Aim of the exercise | Whenever a line of the entries below holds the string "style", copy that line and return it.

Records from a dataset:
Segment Open
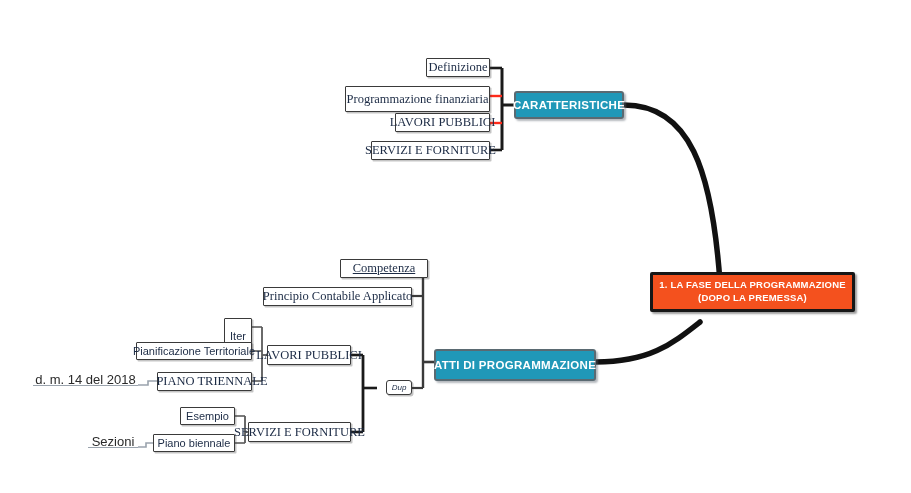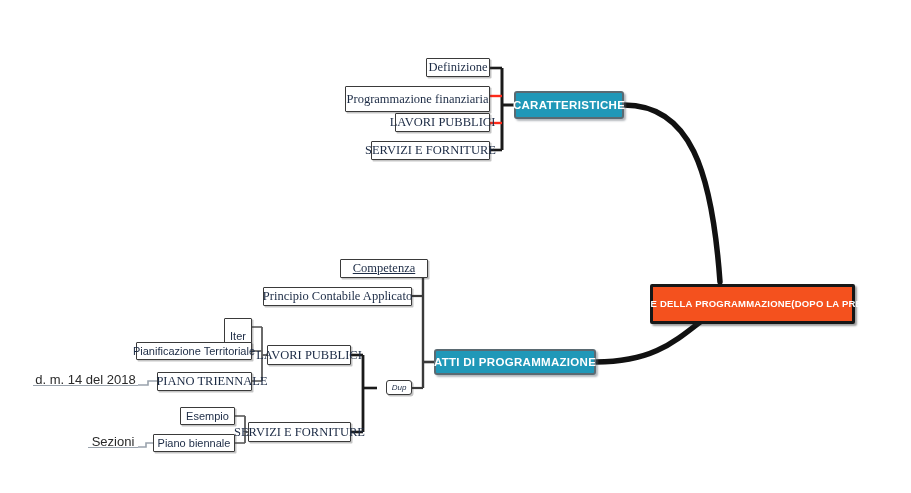--- a/index.html
+++ b/index.html
@@ -84,7 +84,7 @@
     <path d="M 138 447 L 146 447 L 146 443 L 154 443" fill="none" stroke="#9aa3ad" stroke-width="1.6"></path>
   </svg>
 
-  <div class="node orangenode" style="left:650px;top:284px;width:205px;height:40px;flex-direction:row;">
+  <div class="node orangenode" style="left:650px;top:272px;width:205px;height:40px;flex-direction:column;">
     <span>1. LA FASE DELLA PROGRAMMAZIONE</span>
     <span>(DOPO LA PREMESSA)</span>
   </div>

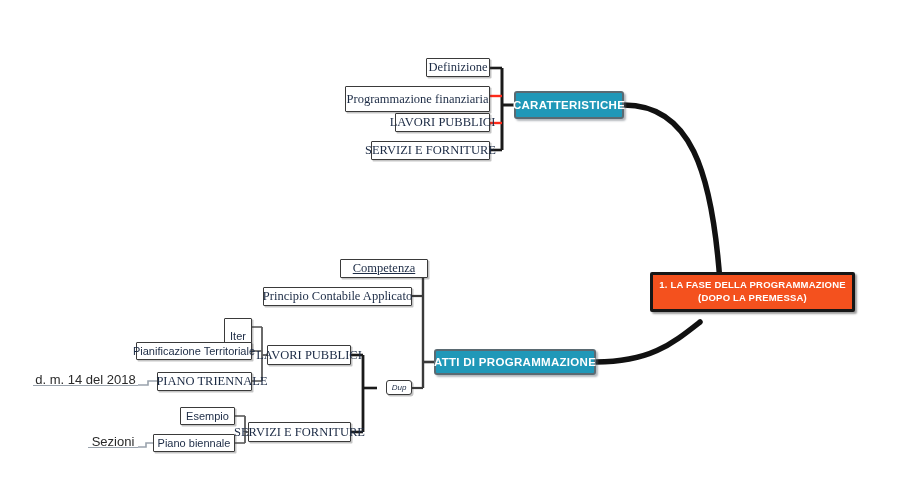--- a/index.html
+++ b/index.html
@@ -93,7 +93,7 @@
     <span>CARATTERISTICHE</span>
   </div>
 
-  <div class="node tealnode" style="left:434px;top:349px;width:162px;height:26px;">
+  <div class="node tealnode" style="left:434px;top:349px;width:162px;height:32px;">
     <span>ATTI DI PROGRAMMAZIONE</span>
   </div>
 

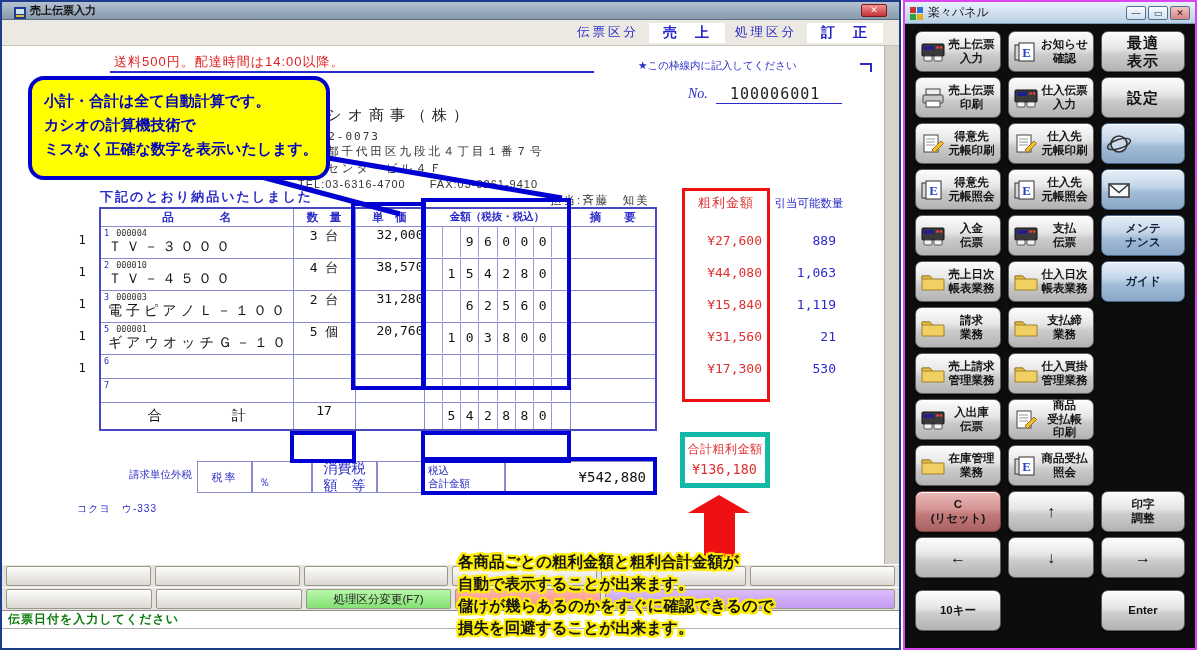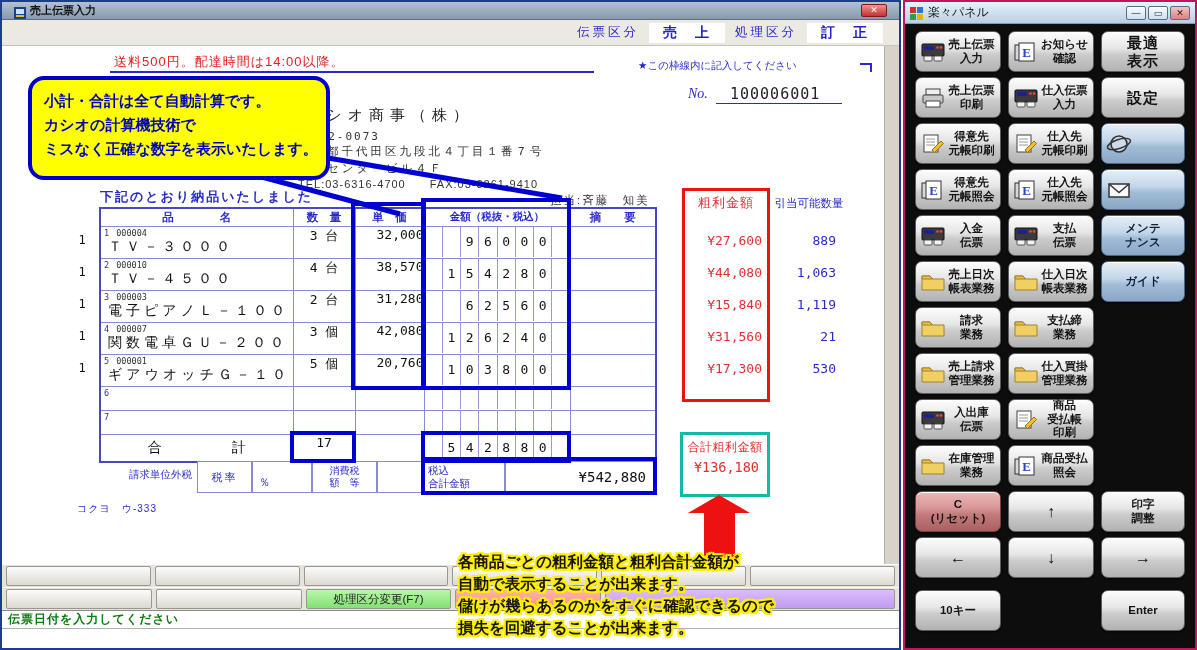--- a/index.html
+++ b/index.html
@@ -101,7 +101,7 @@
   .bottombar { height:20px; background:#fff; border-top:1px solid #b0b0b0; flex:0 0 auto; }
 
   
-  .pwin { position:absolute; left:903px; top:0; width:294px; height:650px; border:2px solid #be185d; background:#0d0d0d; display:flex; flex-direction:column; }
+  .pwin { position:absolute; left:903px; top:0; width:294px; height:650px; border:2px solid #d946ef; background:#0d0d0d; display:flex; flex-direction:column; }
   .ptitle { height:22px; background:linear-gradient(180deg,#e9f2fb,#b9cfe3); display:flex; align-items:center; padding:0 5px; border-bottom:1px solid #7d9cba; flex:0 0 auto; }
   .pticon { width:13px; height:13px; margin-right:5px; }
   .pttext { font-size:12px; color:#111; }

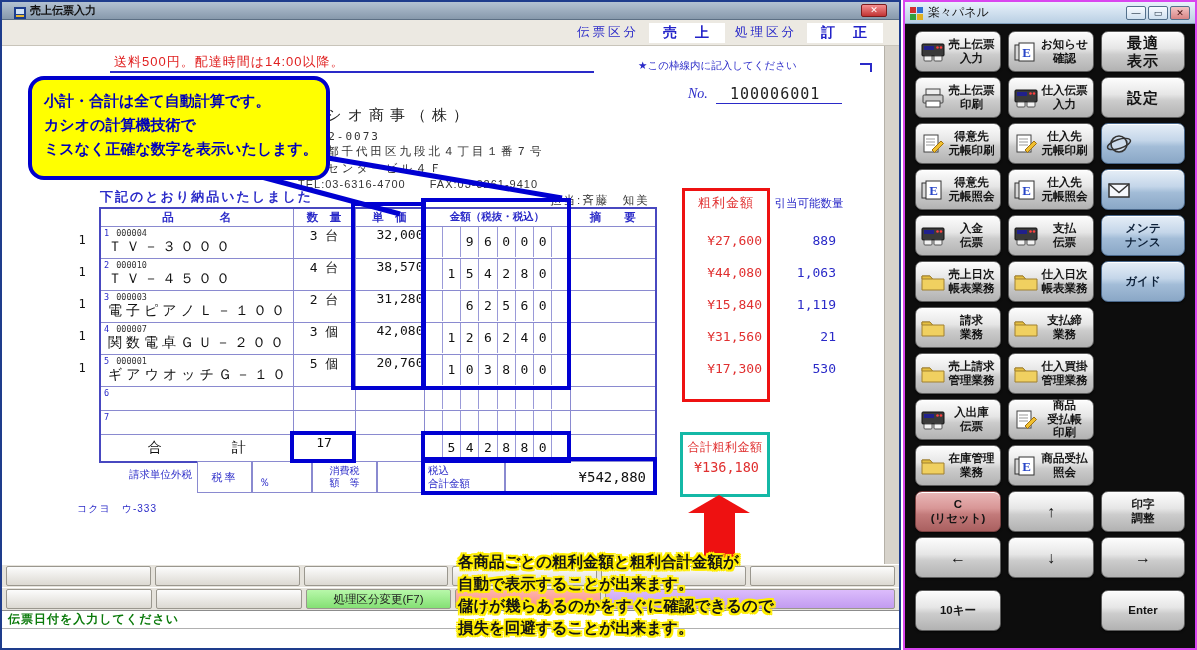--- a/index.html
+++ b/index.html
@@ -251,27 +251,6 @@
             </tr>
             <tr class="item-row">
               <td class="c-name">
-                <div class="code"><span class="rowno">4</span> 000007</div>
-                <div class="nm">関数電卓ＧＵ－２００</div>
-              </td>
-              <td class="c-qty">3 個</td>
-              <td class="c-price">42,080</td>
-              <td class="c-amt">
-                <div class="dgrid">
-                  <span class="dg"></span>
-                  <span class="dg">1</span>
-                  <span class="dg">2</span>
-                  <span class="dg">6</span>
-                  <span class="dg">2</span>
-                  <span class="dg">4</span>
-                  <span class="dg">0</span>
-                  <span class="dg"></span>
-                </div>
-              </td>
-              <td class="c-rem"></td>
-            </tr>
-            <tr class="item-row">
-              <td class="c-name">
                 <div class="code"><span class="rowno">5</span> 000001</div>
                 <div class="nm">ギアウオッチＧ－１０</div>
               </td>

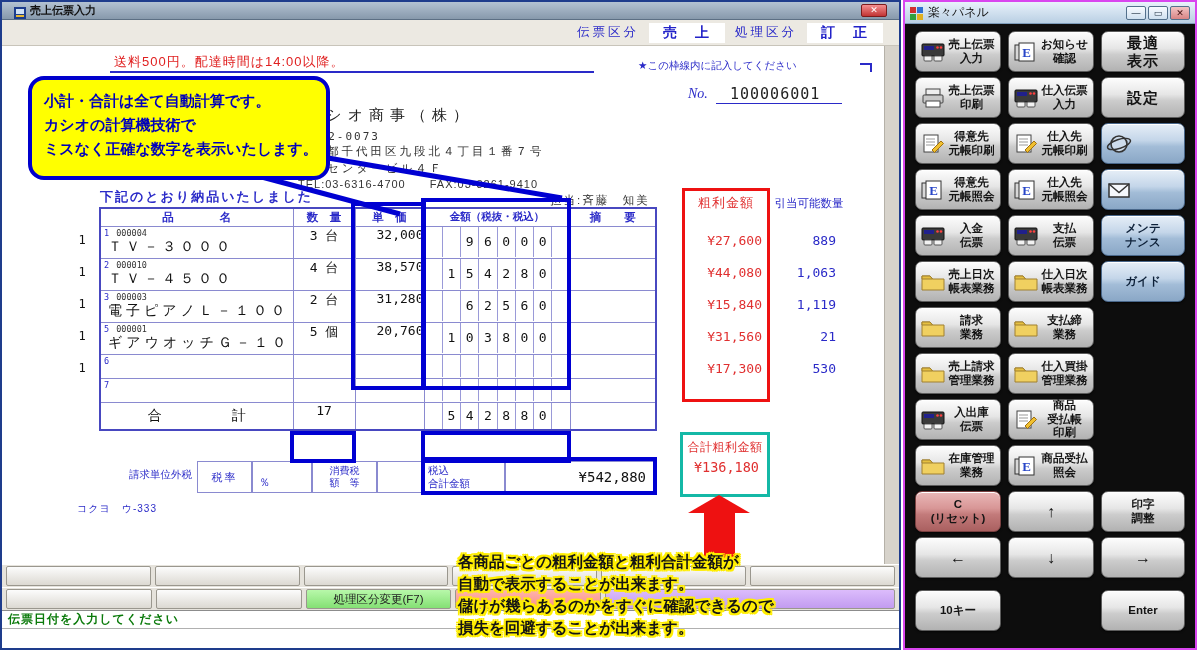--- a/index.html
+++ b/index.html
@@ -81,7 +81,7 @@
   .alloc-header { position:absolute; left:766px; top:150px; width:82px; text-align:center; color:#2a2ac8; font-size:11.5px; }
   .alloc-values { position:absolute; left:772px; top:179px; width:62px; }
   .av { height:32px; line-height:32px; text-align:right; color:#2a2ac8; font-size:13px; font-family:"DejaVu Sans Mono",monospace; }
-  .tprofit-box { position:absolute; left:678px; top:386px; width:90px; height:65px; border:3px solid #14b8a6; background:#fff; z-index:6; }
+  .tprofit-box { position:absolute; left:678px; top:386px; width:90px; height:56px; border:5px solid #14b8a6; background:#fff; z-index:6; }
   .tprofit-label { color:#e03030; font-size:12px; text-align:center; margin-top:4px; letter-spacing:0.5px; }
   .tprofit-value { color:#e03030; font-size:13.5px; text-align:right; padding-right:8px; margin-top:3px; font-family:"DejaVu Sans Mono",monospace; }
 

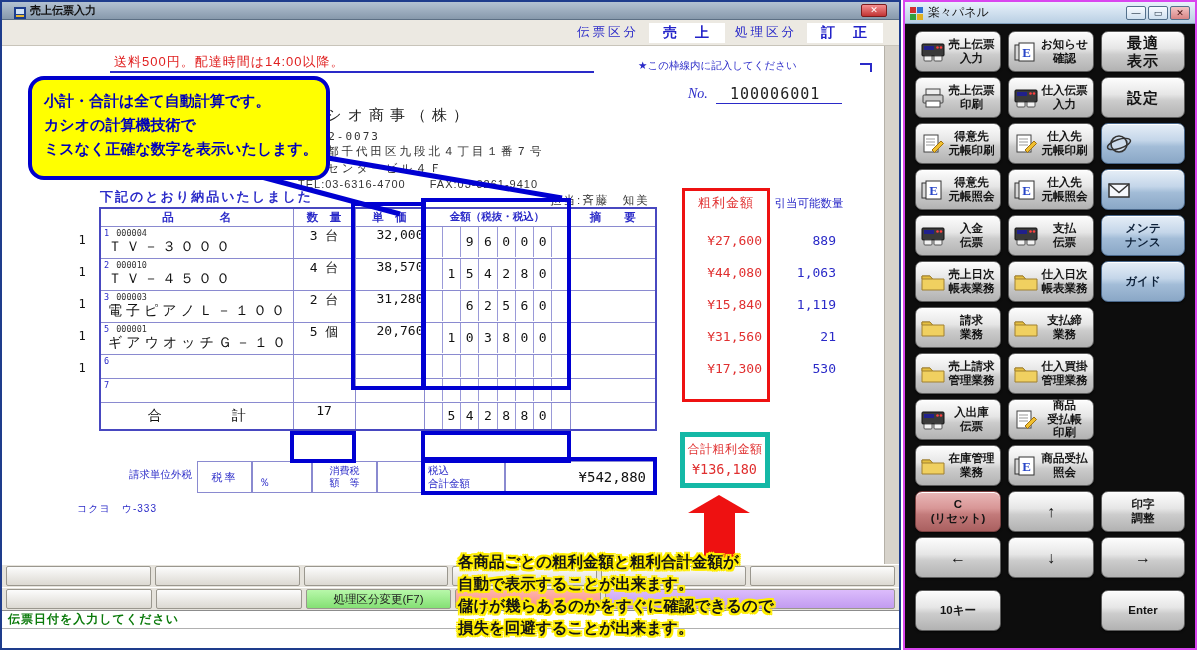--- a/index.html
+++ b/index.html
@@ -57,7 +57,7 @@
   .taxcell { position:absolute; top:415px; height:32px; border:1px solid #8a8ad0; color:#2a2ac8; font-size:11px; background:#fff; }
   .tc1 { left:195px; width:55px; display:flex; align-items:center; justify-content:center; letter-spacing:2px; }
   .tc2 { left:250px; width:60px; display:flex; align-items:flex-end; padding:0 0 2px 6px; }
-  .tc3 { left:310px; width:65px; font-size:10px; white-space:pre-line; display:flex; align-items:center; justify-content:center; text-align:right; line-height:1.2; }
+  .tc3 { left:310px; width:65px; font-size:14px; white-space:pre-line; display:flex; align-items:center; justify-content:center; text-align:right; line-height:1.2; }
   .tc4 { left:375px; width:46px; }
   .tc5 { left:421px; width:82px; font-size:10.5px; white-space:pre-line; display:flex; align-items:center; padding-left:4px; line-height:1.25; }
   .tc6 { left:503px; width:150px; display:flex; align-items:center; justify-content:flex-end; padding-right:8px; color:#111; font-size:14px; font-family:"DejaVu Sans Mono",monospace; }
Segment Closed
Answer for this exercise |
-  <div class="node orangenode" style="left:650px;top:284px;width:205px;height:40px;flex-direction:row;">
+  <div class="node orangenode" style="left:650px;top:272px;width:205px;height:40px;flex-direction:column;">
-  <div class="node tealnode" style="left:434px;top:349px;width:162px;height:26px;">
+  <div class="node tealnode" style="left:434px;top:349px;width:162px;height:32px;">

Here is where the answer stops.